The increasing utilization of Zinc Oxide (ZnO) as a better alternative to TiO₂ has been attributed to its wide bandgap (3.37eV), lower production cost, ability to absorb over a larger range of the UV-spectrum and higher efficiency in some cases. ZnO nanoparticles were synthesized via sol-gel process and calcined at 400ᵒC, 500ᵒC, and 650ᵒC. The as-synthesized nanoparticles were characterized by X-ray diffraction (XRD), scanning electron microscopy (SEM), energy dispersive X-ray spectroscopy (EDS), and Brunauer–Emmett–Teller (BET) surface area measurement.
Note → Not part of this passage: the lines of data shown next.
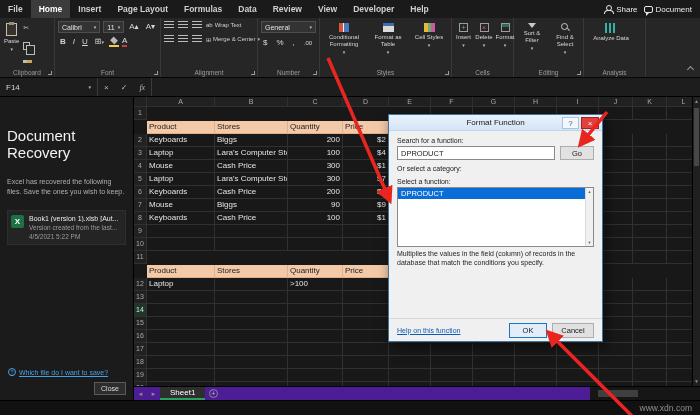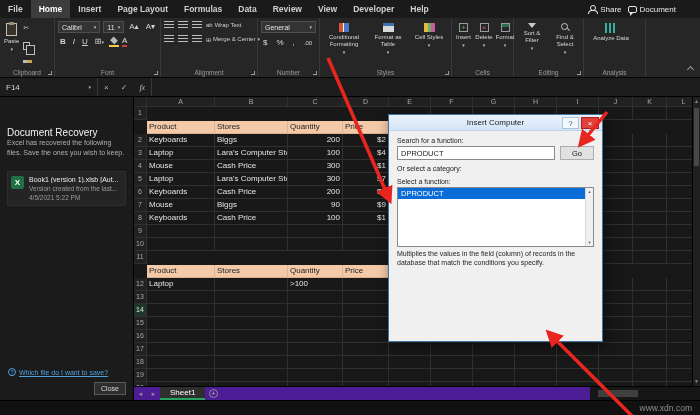--- a/index.html
+++ b/index.html
@@ -10,7 +10,7 @@
   .tabbar { position:absolute; left:0; top:0; right:0; height:18px; background:#1a1a1a; display:flex; align-items:stretch; font-size:8.5px; color:#cfcfcf; }
   .tab { display:flex; align-items:center; padding:8px 8px;font-weight:bold; }
   .tab.active { background:#3c3c3c; color:#fff; }
-  .tabbar-right { margin-left:auto; display:flex; align-items:center; gap:6px; padding-right:24px; color:#e8e8e8; }
+  .tabbar-right { margin-left:auto; display:flex; align-items:center; gap:6px; padding-right:8px; color:#e8e8e8; }
   .pillbtn { display:flex; align-items:center; gap:3px; font-size:8px; }
   .share-icon { width:9px; height:9px; position:relative; display:inline-block; }
   .share-icon::before { content:""; position:absolute; left:2px; top:0; width:4px; height:4px; border:1px solid #e8e8e8; border-radius:50%; }

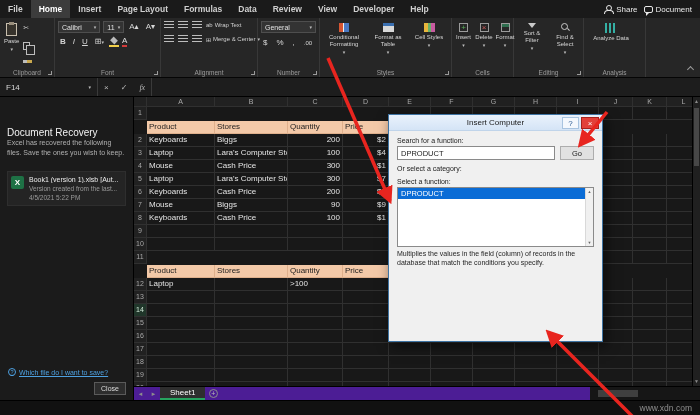--- a/index.html
+++ b/index.html
@@ -721,7 +721,7 @@
 
 <div class="dialog">
   <div class="dlg-title">
-    <span>Insert Computer</span>
+    <span>Format Function</span>
     <span class="dlg-help">?</span>
     <span class="dlg-close">×</span>
   </div>

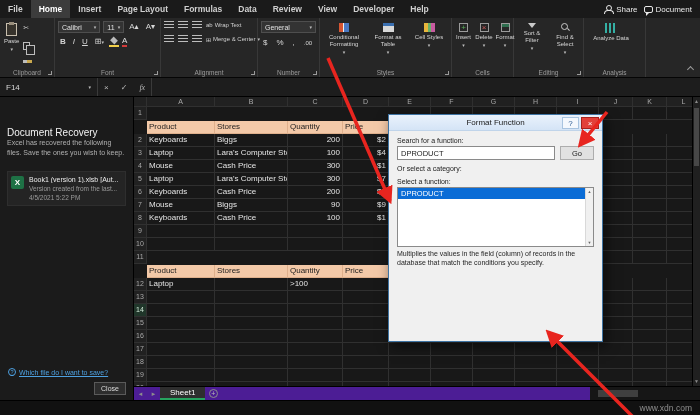--- a/index.html
+++ b/index.html
@@ -67,7 +67,7 @@
   
   .main { position:absolute; left:0; top:97px; right:0; bottom:15px; display:flex; }
   .recovery { width:134px; background:#1b1b1b; border-right:1px solid #000; position:relative; padding:8px 7px; color:#c9c9c9; flex:none; }
-  .rec-title { font-size:10px; color:#f2f2f2; margin:22px 0 0; }
+  .rec-title { font-size:15px; color:#f2f2f2; margin:22px 0 16px; }
   .rec-desc { font-size:7px; line-height:1.4; color:#b0b0b0; }
   .rec-item { margin-top:13px; display:flex; gap:5px; padding:4px 3px; background:#242424; border:1px solid #2e2e2e; }
   .xlicon { width:13px; height:13px; background:#1e7145; color:#fff; font-size:8px; font-weight:bold; display:flex; align-items:center; justify-content:center; border-radius:2px; flex:none; }

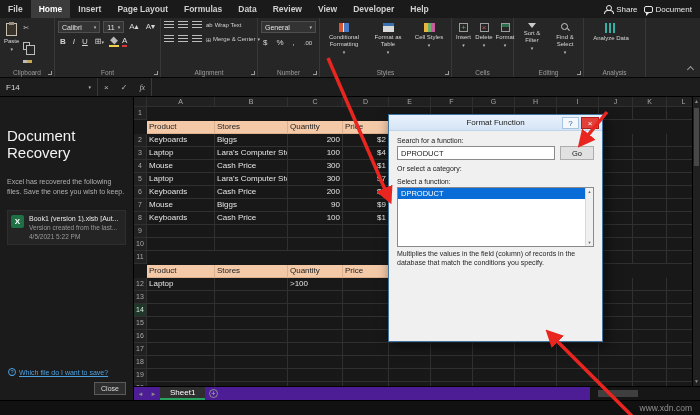--- a/index.html
+++ b/index.html
@@ -748,6 +748,15 @@
     </div>
     <div class="fdesc">Multiplies the values in the field (column) of records in the database that match the conditions you specify.</div>
   </div>
+  <div class="dlg-footer">
+    <span class="helplink">Help on this function</span>
+    <div class="okbtn">
+        <span>OK</span>
+      </div>
+    <div class="cancelbtn">
+        <span>Cancel</span>
+      </div>
+  </div>
 </div>
 
 <svg class="arrows" width="700" height="415" viewBox="0 0 700 415">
Scanning electron micrograph revealed pseudo-spherical and rod-like morphologies and a high rate of agglomeration for the sample calcined at 650ᵒC, Brunnauer Emmett Teller (BET) surface area measurement was highest in the sample calcined at 500ᵒC, energy dispersive X-ray spectroscopy (EDS) results confirmed the purity of the samples as only Zn and O₂ were detected and X-ray diffraction (XRD) results revealed crystalline hexagonal wurtzite structure of the ZnO nanoparticles. All three samples were utilized in the degradation of ethylbenzene, and a UV-Vis spectrophotometer was utilized in monitoring degradation of ethylbenzene. The sample calcined at 500ᵒC had the highest surface area for reaction, lowest agglomeration and the highest photocatalytic activity in the degradation of ethylbenzene. This revealed temperature as a very important factor in improved and higher photocatalytic activity.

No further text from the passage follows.